You have a problem. You need help. You call the number. "Press 1 for billing. Press 2 for technical support. Press 3 for..." You press 3. "Please enter your account number." You enter it. "Your estimated wait time is 47 minutes." You wait. The call drops. You start over.
Getting help from a company has become a skill. Navigating phone trees, escaping chatbot loops, and finding hidden contact options require persistence and technique. What should be simple has become an endurance test.
You're not bad at getting help. Getting help has been deliberately made difficult. The frustration you feel is the system working as designed.
The Problem People Keep Running Into
Companies have built barriers between customers and help. Phone trees are designed to route you away from humans. Chatbots answer questions you didn't ask. "Help" sections suggest solutions that don't solve your problem. The system deflects before it assists. Each barrier is intentional.
When you do reach a person, they often can't help. The first tier reads from scripts. Escalation requires convincing someone you've already tried the basics. Authority to actually fix problems exists several levels deep, behind additional holds and transfers. Getting to someone who can help is its own obstacle course.
The time required is enormous. What should take a five-minute call takes an hour. Across a lifetime of customer service interactions, the time lost adds up to weeks. That time is stolen from you and has no value to the company.
When you finally get resolution, you often wonder if the problem could have been solved in the first minute with someone empowered to help. The hour of transfers and holds was just theater.
How Modern Systems Created This
Difficult support is designed, not accidental:
Support is a cost center. Every customer service interaction costs money. Reducing contacts improves margins. The barriers you encounter are working exactly as intended: preventing expensive human contact. Your frustration saves them money.
Automation handles easy cases. Self-service and chatbots resolve simple issues cheaply. But they also filter out people with complex problems who need human help. The system optimizes for the company, not the customer. Easy problems get solved; hard problems get deflected.
Attrition is a strategy. Some customers give up. If barriers make 30% of people abandon their support request, that's 30% fewer costly interactions. The frustration you feel is a feature, not a bug. Your giving up is their success.

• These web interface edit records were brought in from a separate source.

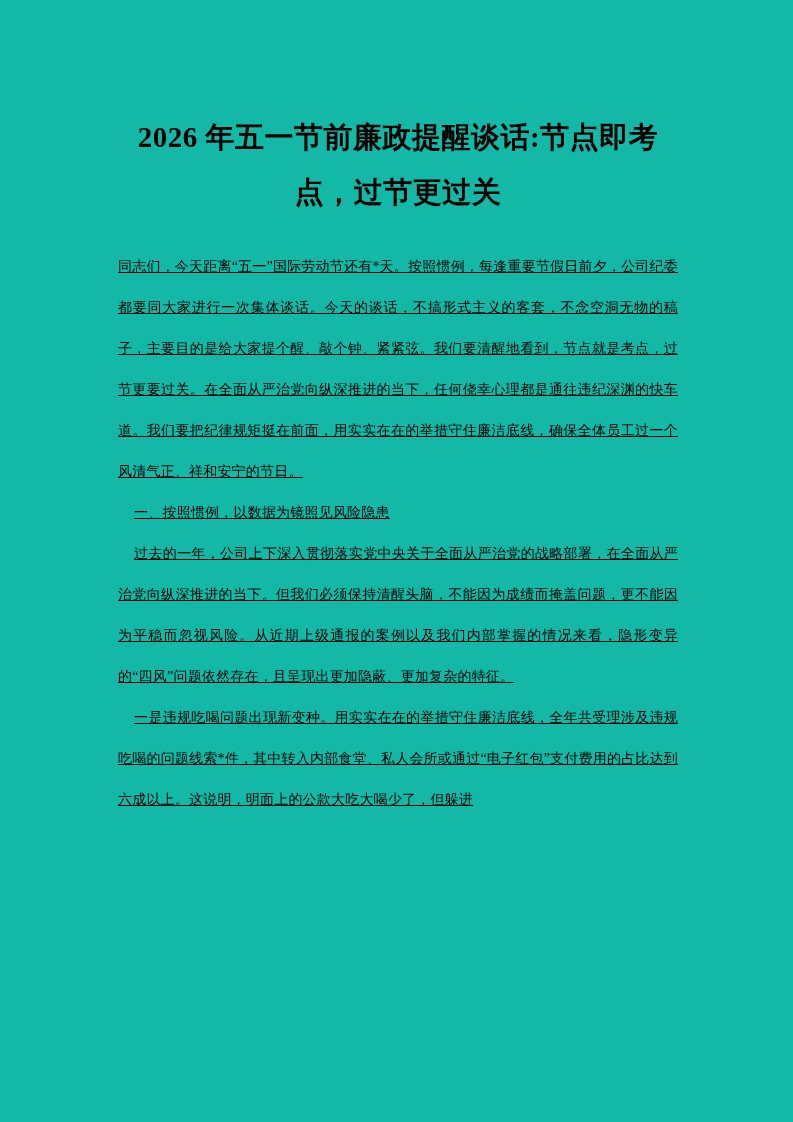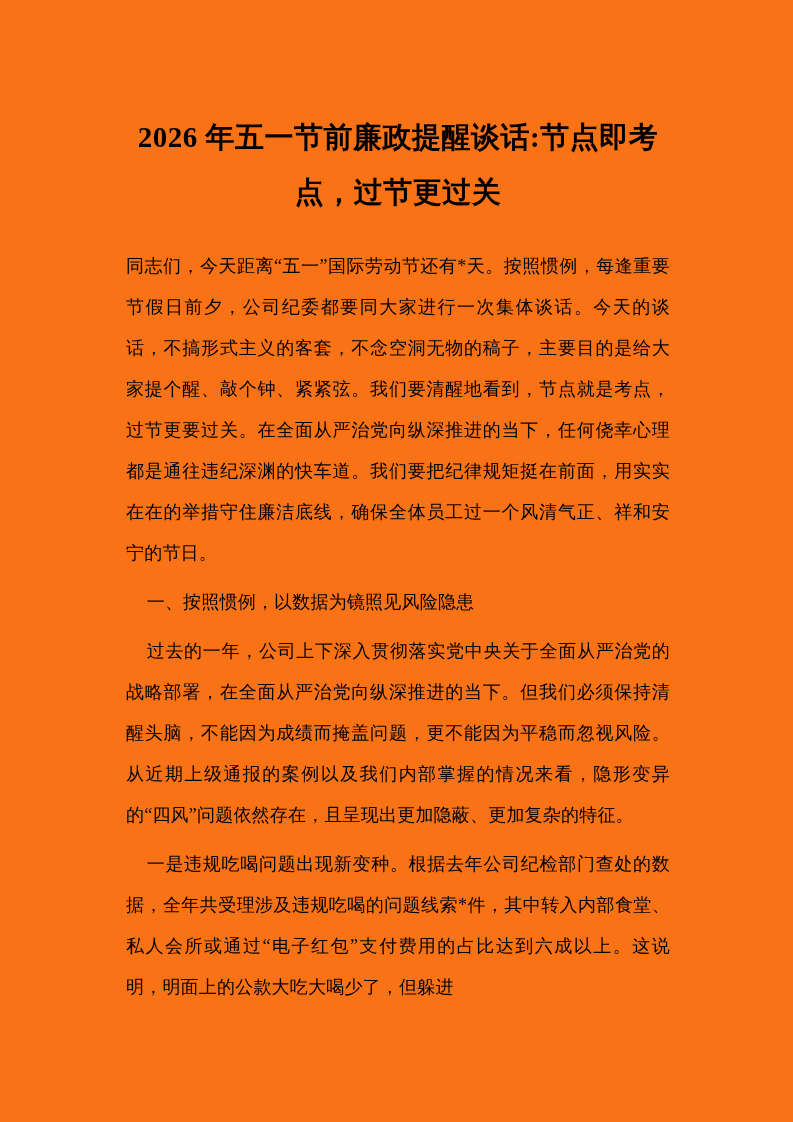"2026 年五一节前廉政提醒谈话:节点即考点，过节更过关" .page { background: #f97316 -> #14b8a6 }
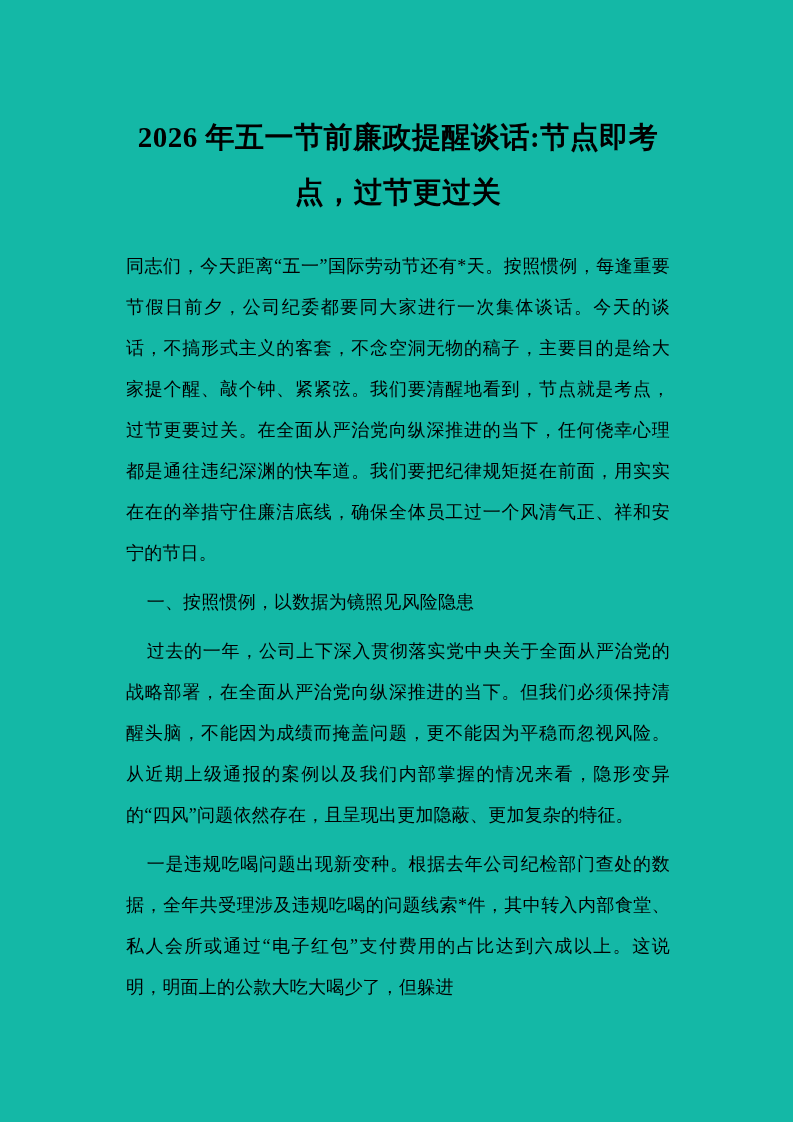"同志们，今天距离“五一”国际劳动节还有*天。按照惯例，每逢重要节假日前夕，公司纪" .doc-body p { font-size: 18px -> 14px; margin: 8px -> 0; text-decoration: none -> underline }
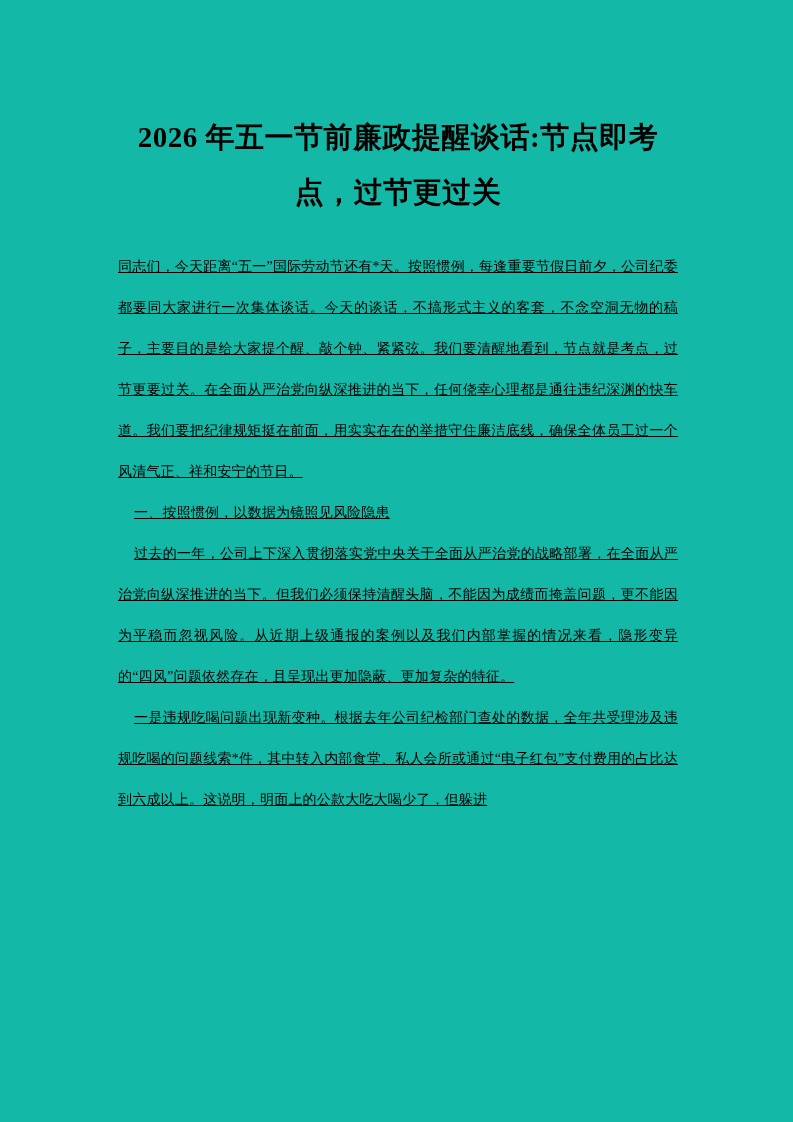"一是违规吃喝问题出现新变种。根据去年公司纪检部门查处的数据，全年共受理涉及违规吃" p.indent { text: 根据去年公司纪检部门查处的数据 -> 用实实在在的举措守住廉洁底线 }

Metrics favor speed over resolution. Call centers are measured on call duration, not on whether problems get fixed. Representatives are incentivized to end calls quickly, not to solve problems thoroughly. A fast failure counts better than a slow success.
Scripts replace judgment. Representatives aren't empowered to think creatively about your situation. They follow procedures. If your problem doesn't fit the script, you'll be transferred or told there's nothing they can do.
Why It Keeps Getting Worse
AI chatbots add new layers of deflection. They seem conversational but understand less than they appear to. Breaking through to human support requires specific phrases or persistence the chatbot is designed to discourage. The bot's job is to prevent your job of getting help.
Companies that prioritize growth over service face no competitive penalty. When everyone has equally bad support, there's no advantage to being better. Customers have nowhere to go. The race to the bottom has already happened.
Support has become a differentiator only at premium price points. Basic services get automated mazes. Premium tiers get humans. The right to actual help is now a luxury feature. Good service costs extra.
And outsourcing has created disconnects. Representatives may lack context about your situation, access to fix your problem, or authority to make exceptions. The person you reach can't necessarily help, even when they want to. They're limited by systems they don't control.
Contact information gets hidden. Phone numbers disappear from websites. Email addresses don't exist. The contact form goes into a void. Finding how to reach a company has become detective work.
How People Cope Today
Persistent people learn techniques. Saying "representative" repeatedly. Using callback options. Trying social media channels where public complaints get faster response. These workarounds exist because the main channels are designed to fail. The workaround becomes the real method.
Some turn to communities. Forums where other customers share solutions, workarounds, and the magic phrases that bypass phone trees. Collective knowledge substitutes for official support. Other customers become the real help desk.
Others pay for the premium experience. Higher-tier services with actual support become worth the cost simply because they include human beings who can help. You pay more to be treated as a person.
Social media shaming sometimes works. A public complaint gets attention that a private one never would. Companies protect their reputation even when they won't protect their customers. The squeaky wheel gets the grease, but only if enough people are watching.
Impossible customer support reflects a business decision to externalize the cost of problems onto customers. Your time is less valuable to the company than their support costs. Until that equation changes, whether through regulation, competition, or consumer revolt, reaching help will remain a challenge. The system is working exactly as intended, just not for you.